The Movie Waffler First Look Review - ALL THE LOST ONES | The Movie Waffler

First Look Review - ALL THE LOST ONES

All the Lost Ones review
Three young people become fugitives during a civil war.

Review by Benjamin Poole

Directed by: Mackenzie Donaldson

Starring: Devon Sawa, Jasmine Mathews, Lochlyn Munro, Steven Ogg, Douglas Smith



To me, writing in a country where guns are unavailable in high street stores and not written into the constitution as an apparent human right, the weirdest aspect of the attempted assassination (s?) of presidential candidate Donald Trump on July 13th, 2024, is how quickly it was all glossed over and forgotten. I mean, aside from the unusual way in which the security detail reacted (surely you would scramble to cover the target before hurriedly delivering him to safety?) and the immediate response of the wounded mark (one would imagine you would keep your head down and not, as Trump did, essentially make himself a bigger target by waving a fist about: again, no expert), don't you also find it bizarre how it was all so quickly shrugged off? A notorious ex-president was a few cm away from being shot dead, sustaining visible head wounds, and it was just another part of the circus. The jaded response is a signifier of how violent intent and enaction is simply expected. This summer in Britain, there were an estimated 29 anti-immigration demonstrations which often descended into acts of aggression, with rioters setting hotels on fire and throwing bricks at police, essentially using a deliberately obfuscated crime as an excuse for civil disobedience. As these thick racist criminals were slowly but surely rounded up and sentenced, again one couldn't help but wonder how they ever thought that they would get away with it...

All the Lost Ones review

I think it's to do with this sense of violent tribalism as societal default: of desperately wanting to be a part of a group which is in necessary and angry opposition to a different set of people. If you are weak of mind and empty of heart, it must be galvanising. In Mackenzie Donaldson (director) and Anthony Grant and Cheryl Meyer's (writers) All the Lost Ones, we are situated in a civil war scenario, wherein government sanctions regarding climate change have resulted in the beleaguered country (the film was shot in Canada, but the application is universal) being marauded by voluntary militia with chips on their shoulders and guns in their hands. We pick up with resistance members, Penny (Vinessa Antoine), Nia (Jasmine Mathews) and Ethan (Douglas Smith), who are young and full of fun: partying (to Pete Rock and CL Smooth's T.R.O.Y.!) drinking from those silly red paper cups and smoking weed. Except for Nia that is...as she is pregnant.

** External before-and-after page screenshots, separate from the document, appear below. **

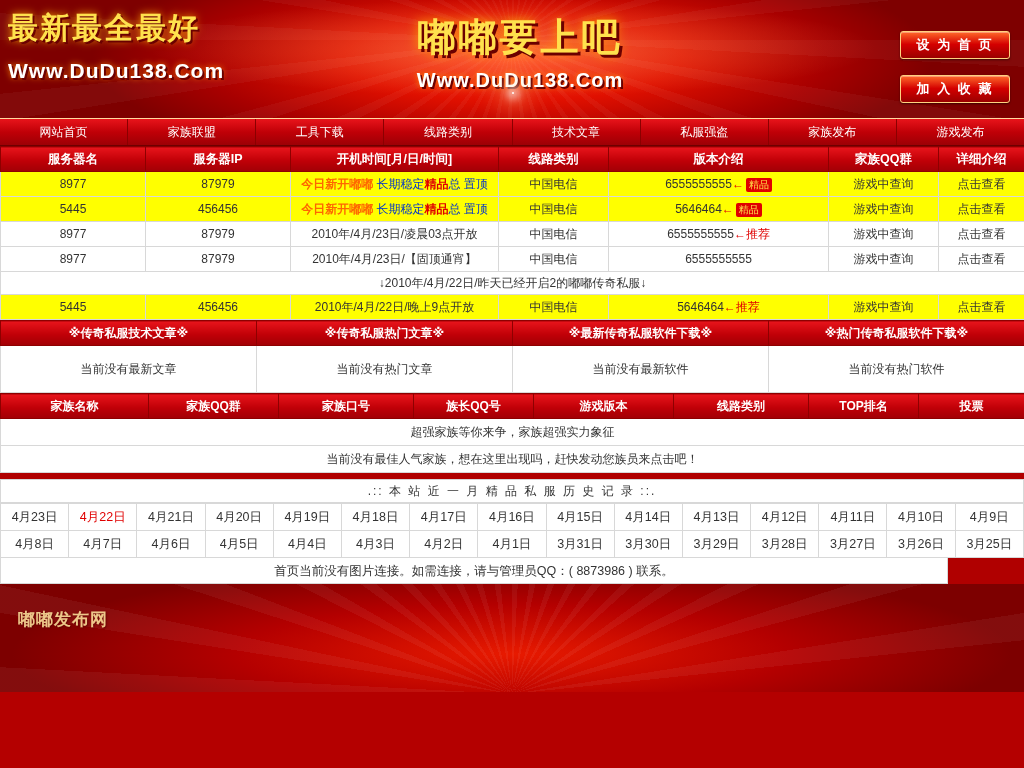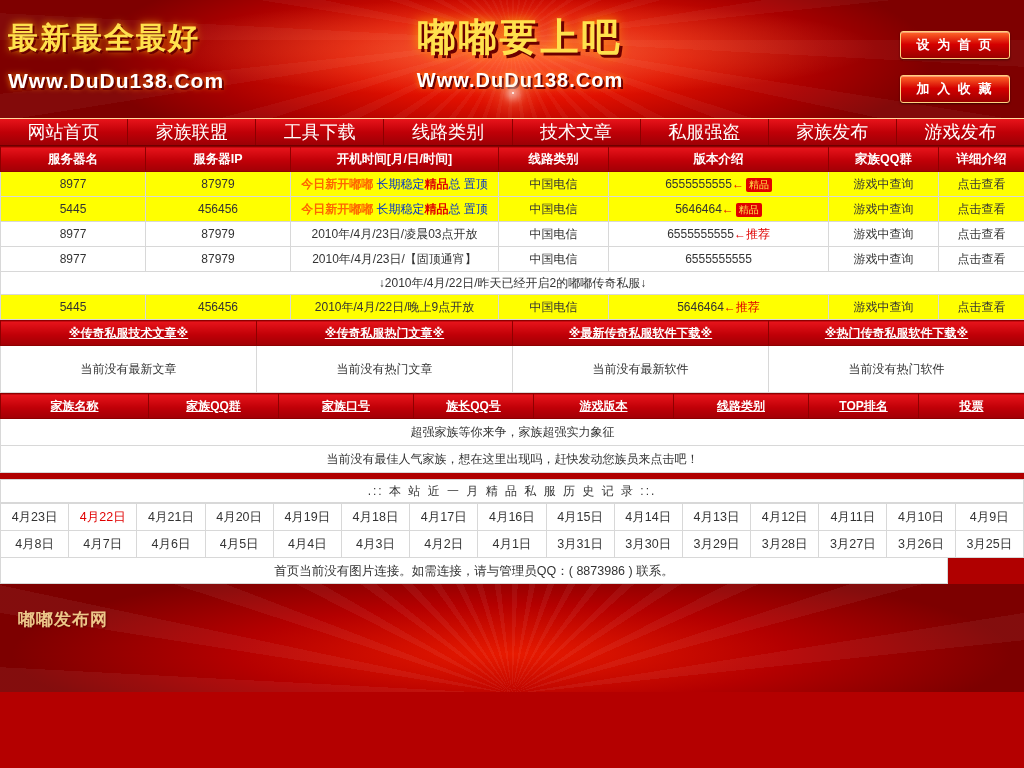--- a/index.html
+++ b/index.html
@@ -29,7 +29,7 @@
     position:absolute;left:0;top:0;width:1024px;height:118px;
     background:radial-gradient(ellipse 520px 70px at 512px 48px, rgba(255,190,120,.35), rgba(255,0,0,0) 70%);
   }
-  .hdr-left{position:absolute;left:8px;top:18px;z-index:4;}
+  .hdr-left{position:absolute;left:8px;top:8px;z-index:4;}
   .hdr-left .l1{
     font-size:30px;font-weight:bold;color:#ffe14d;
     text-shadow:2px 2px 0 #6b0000, 0 0 8px #ffb300;

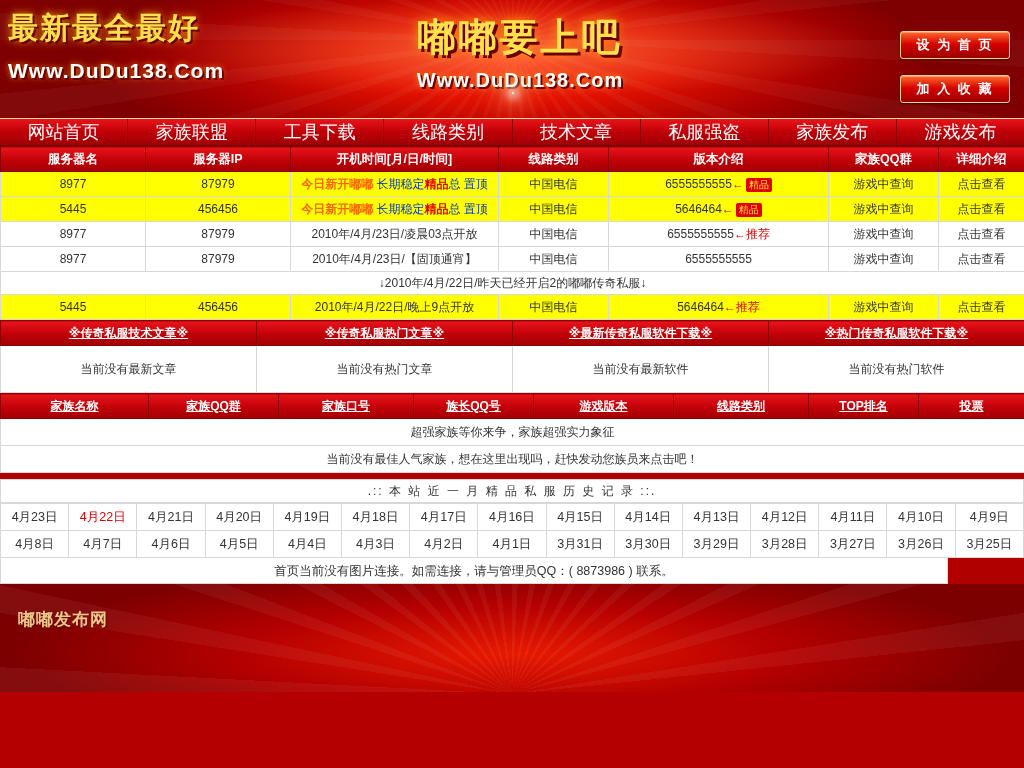--- a/index.html
+++ b/index.html
@@ -72,7 +72,7 @@
     border-top:1px solid #ffd9a0;border-bottom:1px solid #6d0000;
   }
   .nav-item{
-    flex:1;text-align:center;line-height:26px;color:#fff;font-size:18px;
+    flex:1;text-align:center;line-height:26px;color:#fff;font-size:12px;
     border-right:1px solid #8b0000;cursor:pointer;
   }
   .nav-item:last-child{border-right:none;}

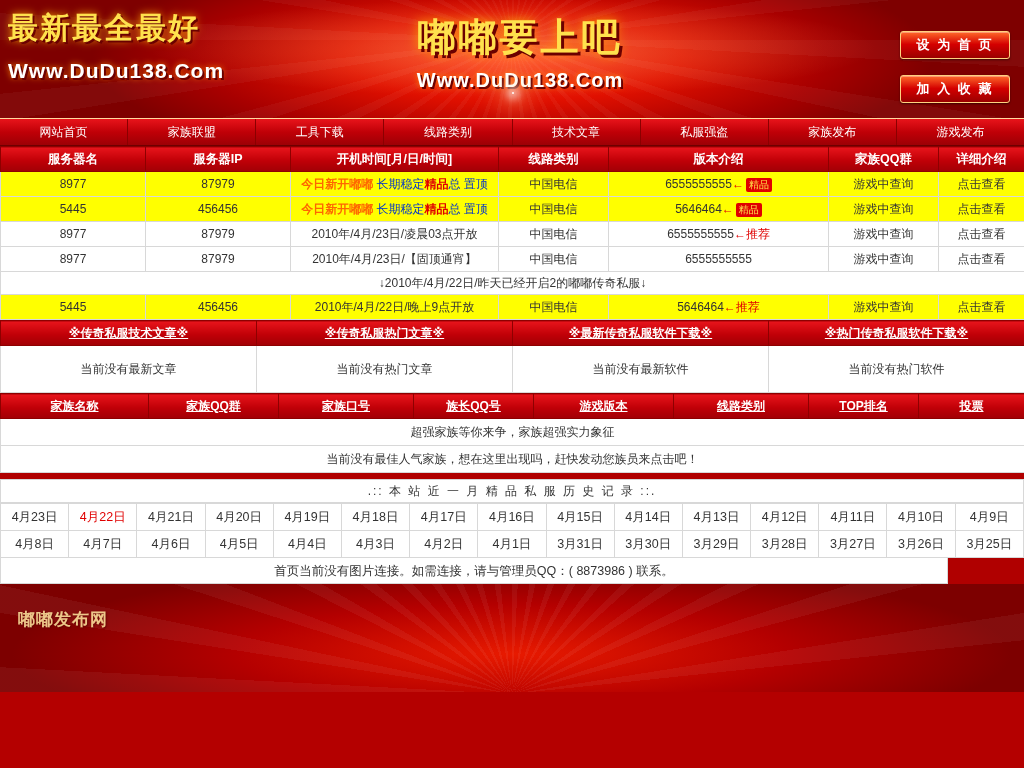--- a/index.html
+++ b/index.html
@@ -108,7 +108,7 @@
   
   tr.sec td{
     background:linear-gradient(180deg,#e8141b 0%,#c00007 55%,#a10005 100%);
-    color:#fff;font-weight:bold;height:24px;border:1px solid #8e0000;text-decoration:underline;
+    color:#fff;font-weight:bold;height:24px;border:1px solid #8e0000;
   }
   tr.body td{height:46px;background:#fff;color:#333;}
 

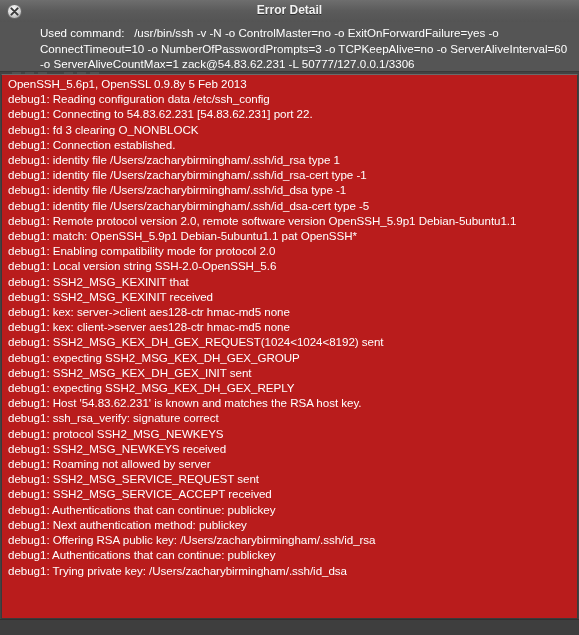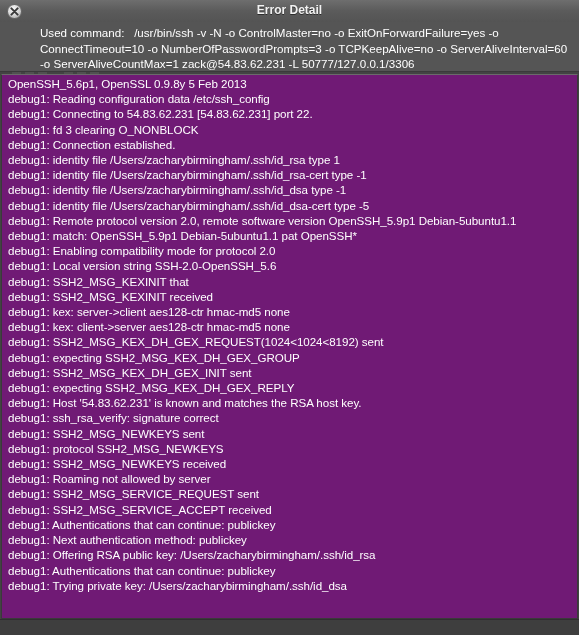--- a/index.html
+++ b/index.html
@@ -240,7 +240,7 @@
     left: 1px; top: 74px;
     width: 577px;
     height: 545px;
-    background: #701a75;
+    background: #b91c1c;
     border: 1px solid #3a3a3a;
     border-top: 1px solid #6a6a6a;
     box-sizing: border-box;

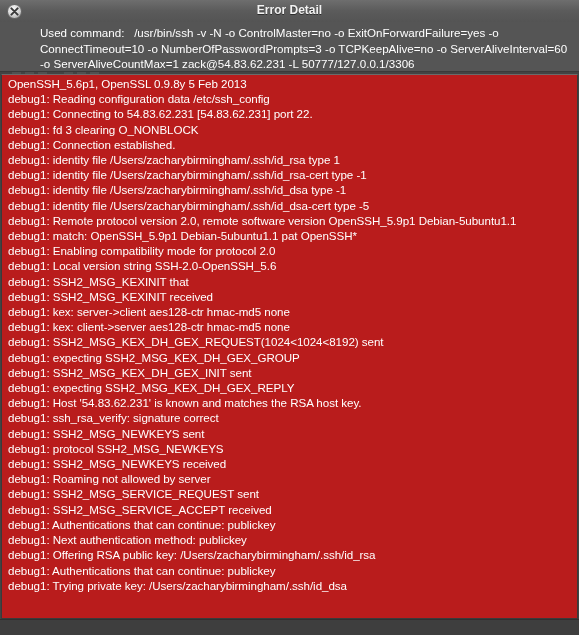--- a/index.html
+++ b/index.html
@@ -405,7 +405,6 @@
         <div class="log-line">debug1: expecting SSH2_MSG_KEX_DH_GEX_REPLY</div>
         <div class="log-line">debug1: Host '54.83.62.231' is known and matches the RSA host key.</div>
         <div class="log-line">debug1: ssh_rsa_verify: signature correct</div>
-        <div class="log-line">debug1: SSH2_MSG_NEWKEYS sent</div>
         <div class="log-line">debug1: protocol SSH2_MSG_NEWKEYS</div>
         <div class="log-line">debug1: SSH2_MSG_NEWKEYS received</div>
         <div class="log-line">debug1: Roaming not allowed by server</div>

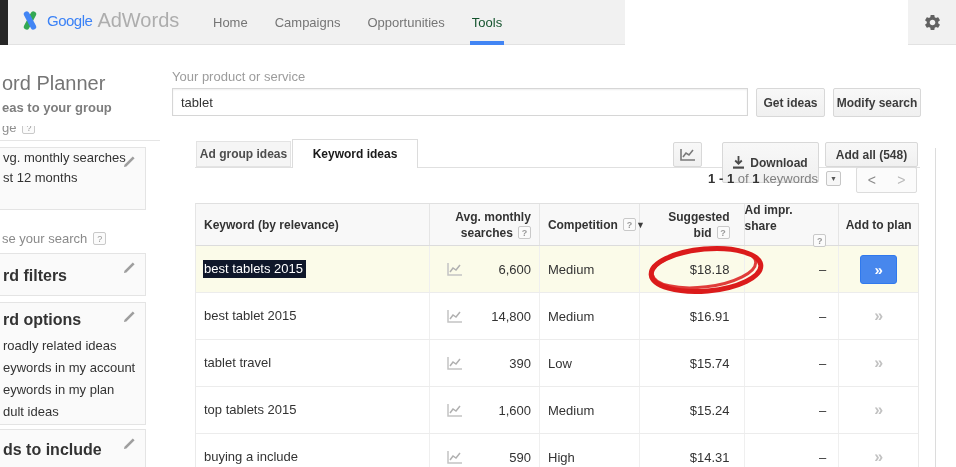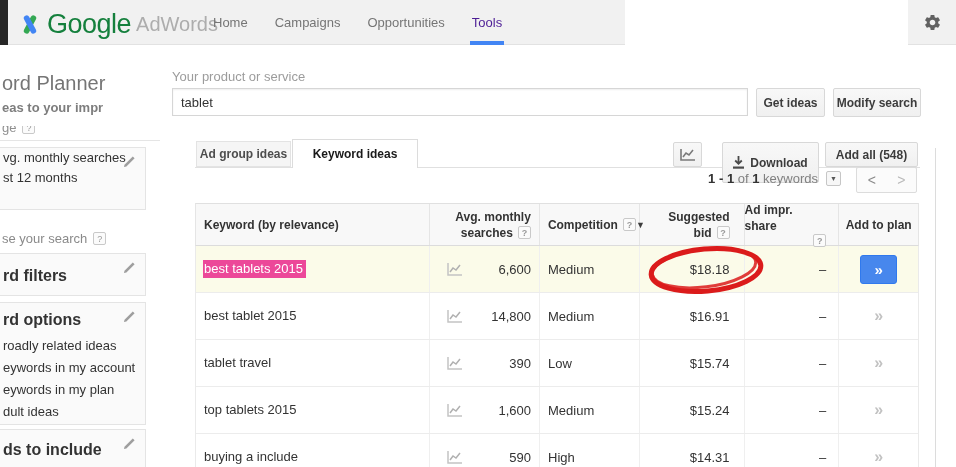--- a/index.html
+++ b/index.html
@@ -13,7 +13,7 @@
   .seg-right { left:908px; width:48px; }
   .dark-strip { position:absolute; left:0; top:0; width:8px; height:45px; background:#262626; }
   .logo { position:absolute; left:20px; top:9px; display:flex; align-items:center; }
-  .logo-google { font-size:27px; color:#15803d; letter-spacing:-0.5px; margin-left:7px; }
+  .logo-google { font-size:15px; color:#3b82f6; letter-spacing:-0.5px; margin-left:7px; }
   .logo-adwords { font-size:20px; color:#adadad; margin-left:5px; }
   .topnav { position:absolute; left:213px; top:0; height:45px; display:flex; gap:27px; align-items:center; }
   .nav-item { position:relative; font-size:13px; color:#757575; height:45px; line-height:45px; cursor:pointer; }

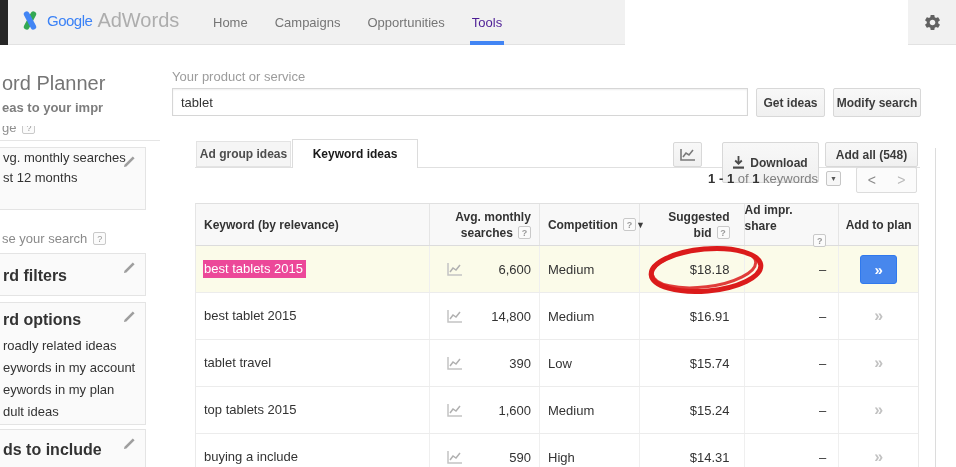--- a/index.html
+++ b/index.html
@@ -17,7 +17,7 @@
   .logo-adwords { font-size:20px; color:#adadad; margin-left:5px; }
   .topnav { position:absolute; left:213px; top:0; height:45px; display:flex; gap:27px; align-items:center; }
   .nav-item { position:relative; font-size:13px; color:#757575; height:45px; line-height:45px; cursor:pointer; }
-  .nav-item.active { color:#4c1d95; }
+  .nav-item.active { color:#14532d; }
   .nav-item.active::after { content:""; position:absolute; left:-2px; right:-2px; bottom:0; height:4px; background:#4285f4; }
   .gear { position:absolute; left:923px; top:13px; width:19px; height:19px; cursor:pointer; }
 

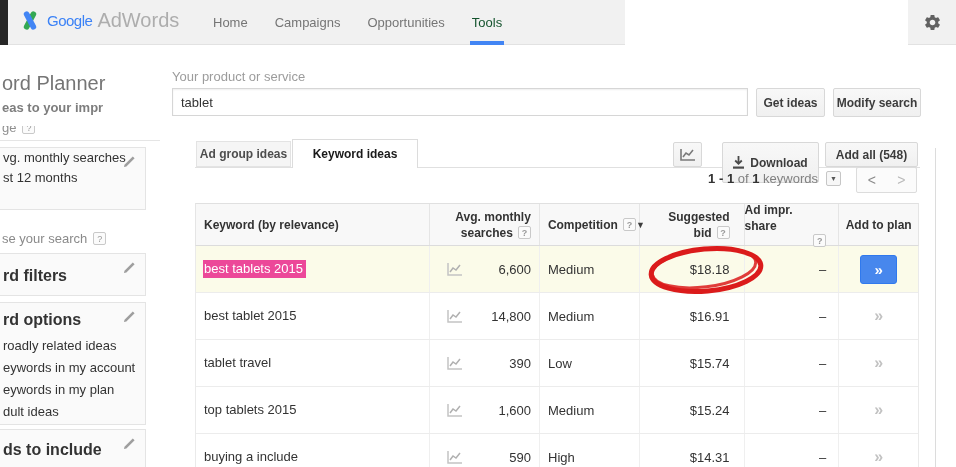--- a/index.html
+++ b/index.html
@@ -145,7 +145,7 @@
   </svg>
 
   <div class="sb-title">ord Planner</div>
-  <div class="sb-sub">eas to your impr</div>
+  <div class="sb-sub">eas to your group</div>
   <div class="sb-clip">
     <div class="sb-clip-inner">
       <span>ge</span>

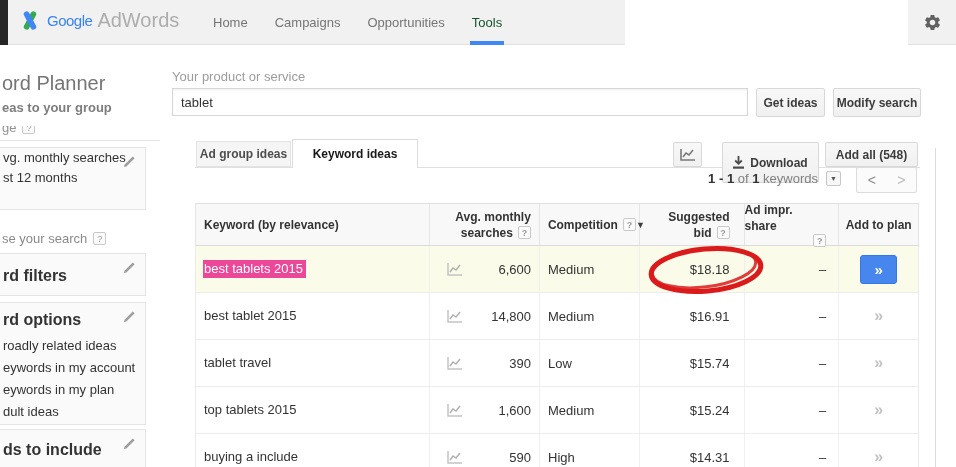--- a/index.html
+++ b/index.html
@@ -100,7 +100,7 @@
   .tc:last-child { border-right:none; }
   .tc.col-k { padding-left:7px; }
   .kw-text { padding:1px 3px 2px 1px; cursor:text; }
-  .kw-text.text-selected { background:#ec4899; color:#fff; }
+  .kw-text.text-selected { background:#0f172a; color:#fff; }
   .tc.col-s { position:relative; justify-content:flex-end; padding-right:8px; }
   .row-chart-icon { position:absolute; left:17px; top:16px; cursor:pointer; }
   .tc.col-c { padding-left:8px; }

The stakes are raised. And further so when, following the discovery of a body floating in the lake fringing their hideout (in a diegesis wherein the absence of clean water is the emergency, liquid imagery is used expressively throughout All the Lost Ones), along with the ever encroaching militia, Nia kills an attacker while on a recce for supplies. The film is unambiguous in its representations: the attackers, a boy and a father, both fit a "redneck" stereotype and the attack is at once sexualised, ‘"You’re a pretty one" and then racial, "we don’t touch dark meat" Dad redneck despises Nia and her like, seemingly just because they care about the environment. And maybe two or three years ago, you might have thought that such characterisation was glib and hackneyed, but a glimpse at what people say on social media and do in real life immediately disabuses such comforting notions today.

All the Lost Ones review

The event leads to a skirmish which brings the militia to the group's door, leading to more senseless death and the abscondment of the diminished resistance. It's unclear whose "side" the rednecks from earlier were on, and the supposed militia are a have-a-go-gang of "rag tag wannabees": the implication is that ideology is irrelevant, and that the people joining and enforcing the militia purely enjoy the opportunity to exercise power, to finally be a somebody. Later, when we meet a UC general (played by your favourite Devon Sawa), his gang chants "God protects the UC"; as if sparsely invoking Christian mythology justifies their murder and intimidation.

All the Lost Ones review

The collocation of post-apocalyptic imagery - empty stores, rats, burning buildings - gives All the Lost Ones a recognisable sensation of dread, and the woody mise-en-scene evokes Children of Men, along with another film this year predicated upon a North American civil war where factions are engaged in a civil war and innocents become victim to this civil war (the name escapes me, I think it was called The Battle of Secession). The performances of Atione and Mathews are affecting and poignant, which gives All the Lost Ones a crucial emotional weight. Not so long ago this type of film, with its ominous representation of big ideas concerning the environment and authority, would have perhaps been couched in communicative genre frameworks; a backdrop of zombies or hyperbolic bad science outbreaks, say. In 2024 there seems no need, and All the Lost Ones' narrative, which is built upon people doing the worst things they can because they have suddenly been sanctioned to do so, convinces in its doomy fealty to an increasingly hopeless cultural context.

All the Lost Ones is in Canadian cinemas from November 8th. A UK/ROI release has yet to be announced.